That kind of relationship and love I can only dream. This song for me captures that timeless love the weaves through generations. If you think about it, the sun will always rise and fall, and will forever burn. That is symbolic of a relationship of true burning love. Sure you have your ups and down, but that love will forever endure.

I hope to one day dance to this song at my wedding.

15 May 2010

Eighties Song Saturday: Human

This song has haunted my nights. Literally and Figuratively.
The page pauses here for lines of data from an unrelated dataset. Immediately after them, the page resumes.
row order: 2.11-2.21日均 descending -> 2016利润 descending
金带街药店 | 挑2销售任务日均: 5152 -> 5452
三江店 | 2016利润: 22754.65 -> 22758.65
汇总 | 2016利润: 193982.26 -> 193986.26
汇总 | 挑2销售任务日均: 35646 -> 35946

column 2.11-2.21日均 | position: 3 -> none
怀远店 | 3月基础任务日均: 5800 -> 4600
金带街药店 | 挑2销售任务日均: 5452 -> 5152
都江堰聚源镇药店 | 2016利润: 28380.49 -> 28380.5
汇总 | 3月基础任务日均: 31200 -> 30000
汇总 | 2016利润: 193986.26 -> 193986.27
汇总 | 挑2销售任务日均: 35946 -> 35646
When I was working at Safeway, and I had to work night crew shits. When you work during the day, you only tend to hear the music during the quiet times. But at night, with no one around, you hear it all night long. Now if there was one thing I was grateful for was that Safeway didn't play musak. However, they did play a nice calming montage of easy listening songs from the 70's to the 90's. And if you all know me, you know that I LOVE EIGHTIES MUSIC.

This particular song would come on every night at exactly 1:12 a.m. and again at 6:12 a.m. I loved it, and I recognized it from a tune played in happier days. I would occasionally hear it in the car, usually when I was furthest away from a computer. I would lay there in the morning just before I had to get up for work, and Joe 92.5 would have it on. But of course, they never said after wards who it was (an annoying radio trend).
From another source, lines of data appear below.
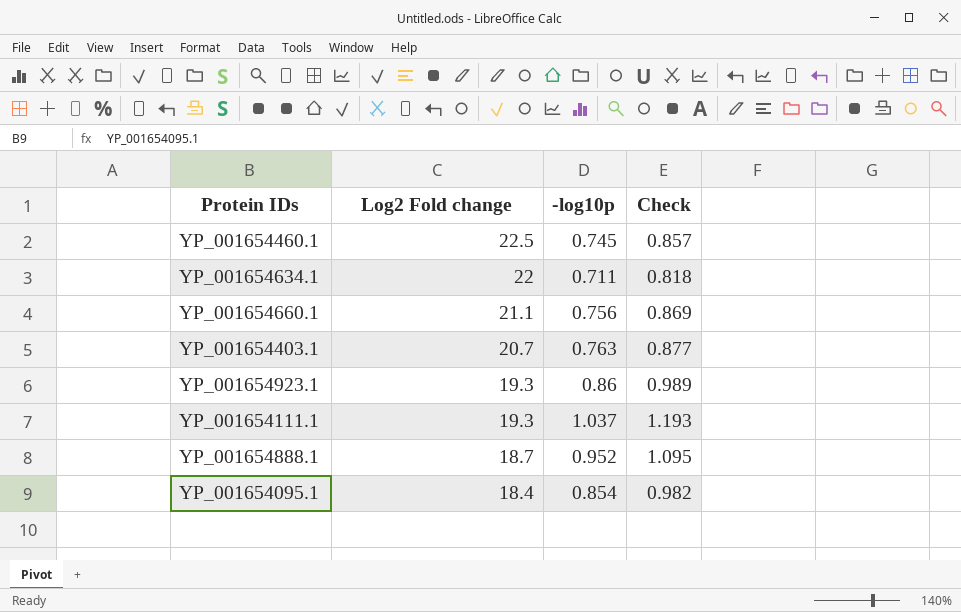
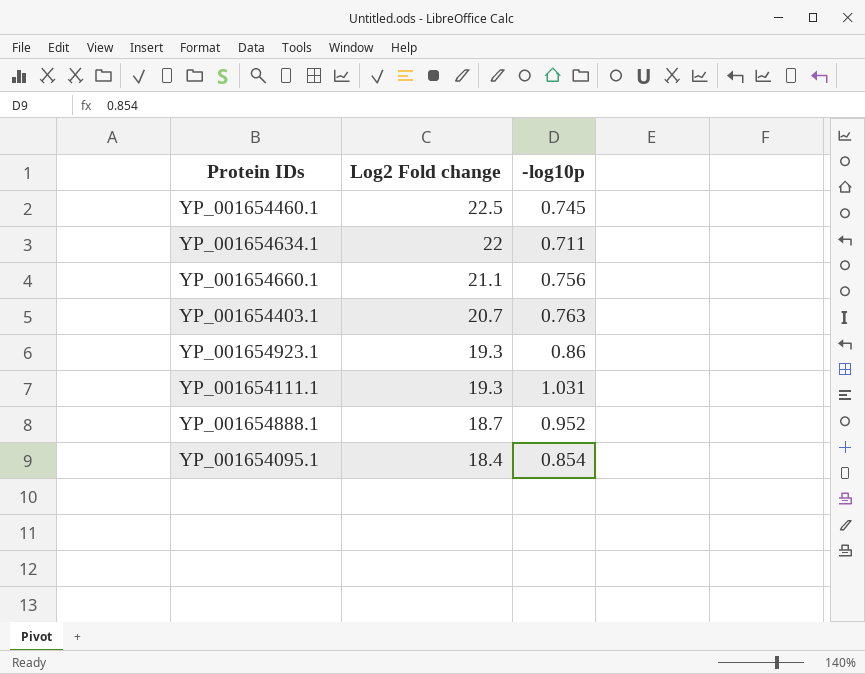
column Check | formula: [-log10p] * 1.15 -> none
YP_001654111.1 | -log10p: 1.037 -> 1.031

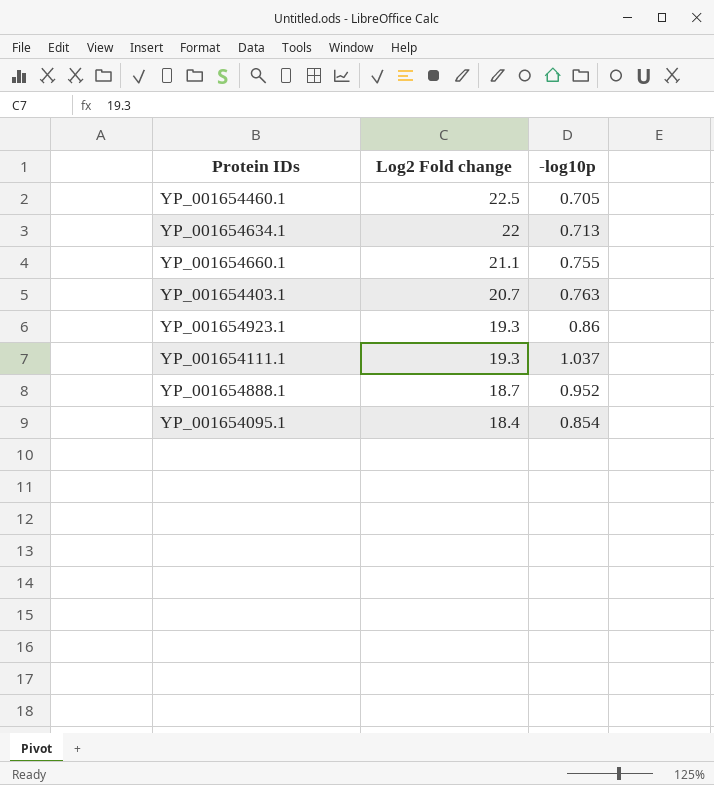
YP_001654460.1 | -log10p: 0.745 -> 0.705
YP_001654634.1 | -log10p: 0.711 -> 0.713
YP_001654660.1 | -log10p: 0.756 -> 0.755
YP_001654111.1 | -log10p: 1.031 -> 1.037

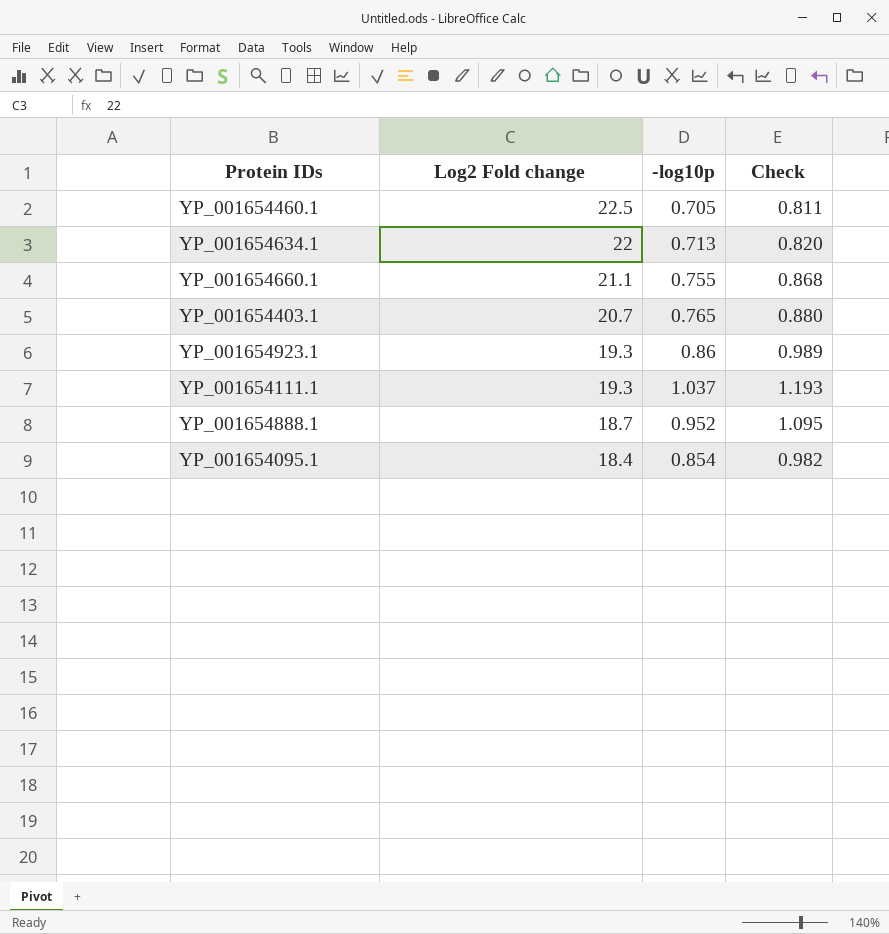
column Check | formula: none -> [-log10p] * 1.15
YP_001654403.1 | -log10p: 0.763 -> 0.765

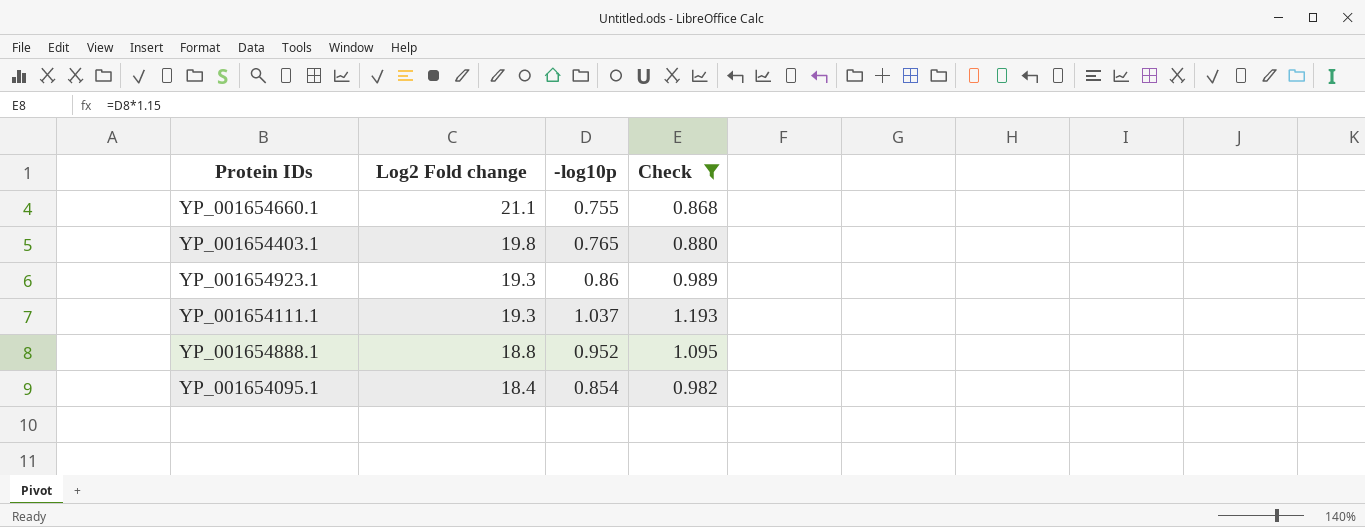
filter: none -> Check >= 0.868
YP_001654403.1 | Log2 Fold change: 20.7 -> 19.8
YP_001654888.1 | Log2 Fold change: 18.7 -> 18.8

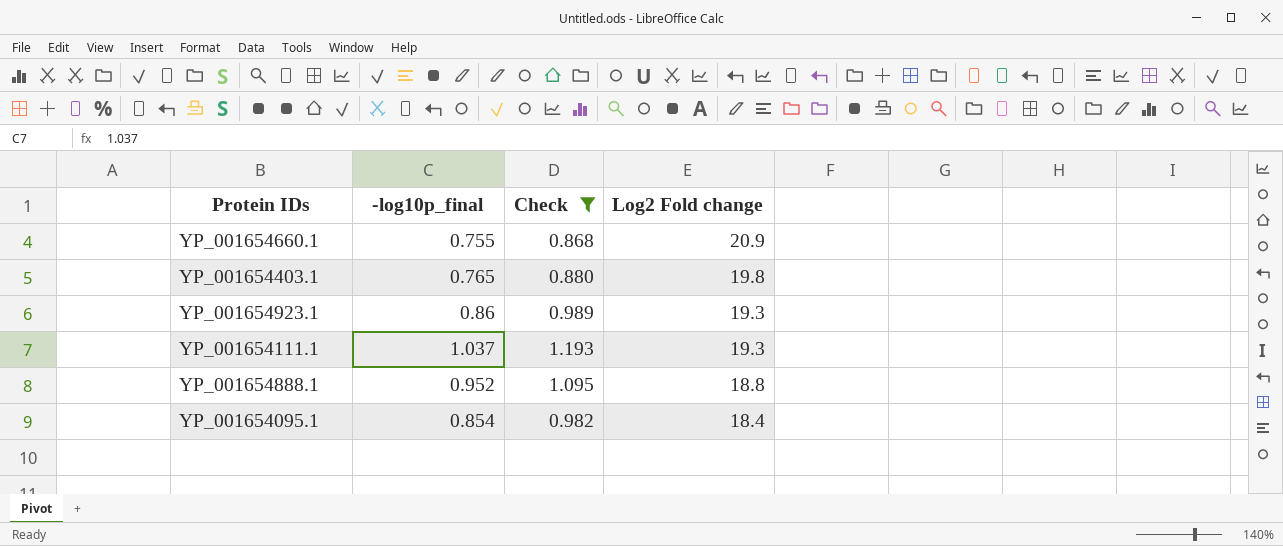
column name: -log10p -> -log10p_final
column Log2 Fold change | position: 2 -> 4
YP_001654660.1 | Log2 Fold change: 21.1 -> 20.9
So last night, lying in bed, drifting off to sleep, I heard it on the radio. And I had enough! I had to run to the computer, log onto the radio, go to their play list and find out who sang this song that has haunted me for so many years. Well haunt me no more!

So without further ado, I present "Human" by Human League. (*And sorry, I can't embed the actual video)

14 May 2010

Things that make me mad: Werewolves.




First let me put a huge geek disclaimer out there: I am an adult fan girl.
Let me disclaim one more thing: I love Vampire stories.
Final Disclaimer: This may very well be the lamest thing I have ever posted on my blog.
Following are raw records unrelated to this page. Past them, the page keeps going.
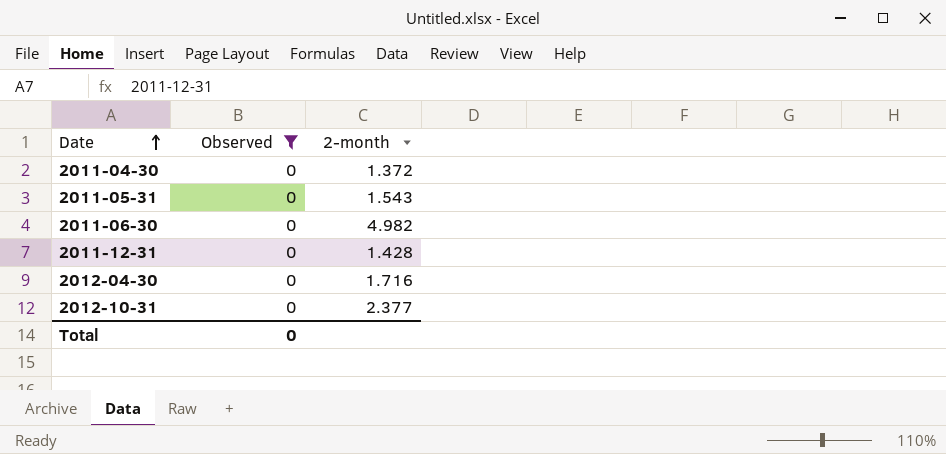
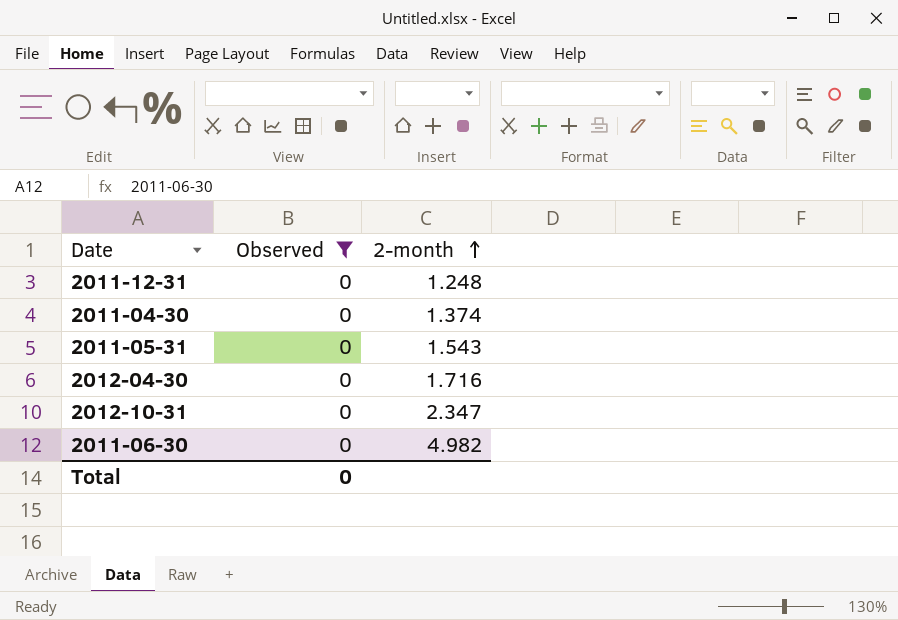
row order: Date ascending -> 2-month ascending
2011-12-31 | 2-month: 1.428 -> 1.248
2011-04-30 | 2-month: 1.372 -> 1.374
2012-10-31 | 2-month: 2.377 -> 2.347

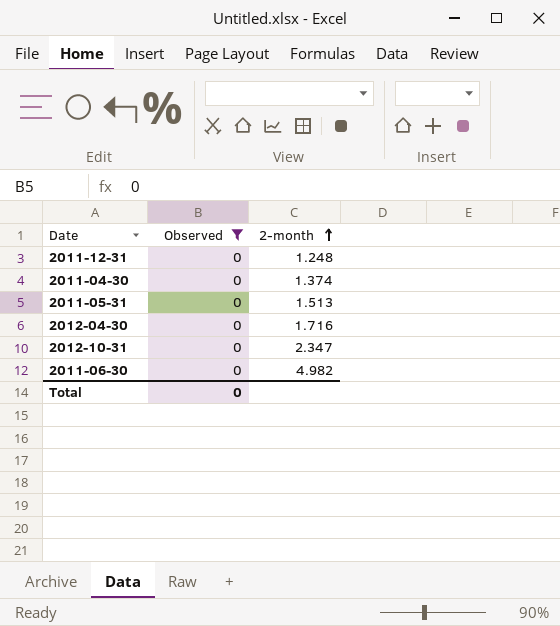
2011-05-31 | 2-month: 1.543 -> 1.513

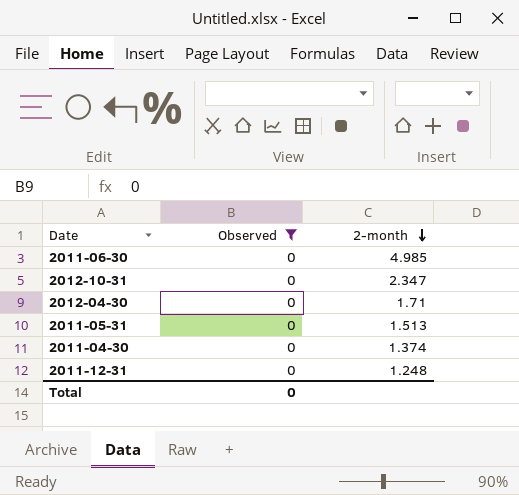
row order: 2-month ascending -> 2-month descending
2011-06-30 | 2-month: 4.982 -> 4.985
2012-04-30 | 2-month: 1.716 -> 1.71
I am not going to get into why or how I am what I am. My theory is that it goes back to some young girl unrequited fantasy about Labyrinth. Every young girl born in the mid to late 70's had a tween crush on Jareth (played deliciously by David Bowie) and was crushed when Sarah did not end up with the Goblin King. But I digress.

So anyways, I am this huge geek of all things Vampire lately. It started off innocently enough with Twilight. I then moved on to True Blood. Then, just when I thought I was sick of the genre, out comes Vampire Diaries which blows my mind away each week.

But there is this trend that is starting to piss me off about this whole genre. It's not enough that this fictional town has VAMPIRES roaming the earth. But then they have to go in and introduce WEREWOLVES!!!! Why? Why does every single vampire movie/book/TV show need to include werewolves? WHY?

In folklore, vampires never had much interaction with werewolves and there was nothing to indicate that they even hated each other even if they interacted. Vampires were vampires. Werewolves were werewolves and the twine did not cross. Even in the 90's, when we were under the spell of all things Anne Rice, there was no mention of werewolves.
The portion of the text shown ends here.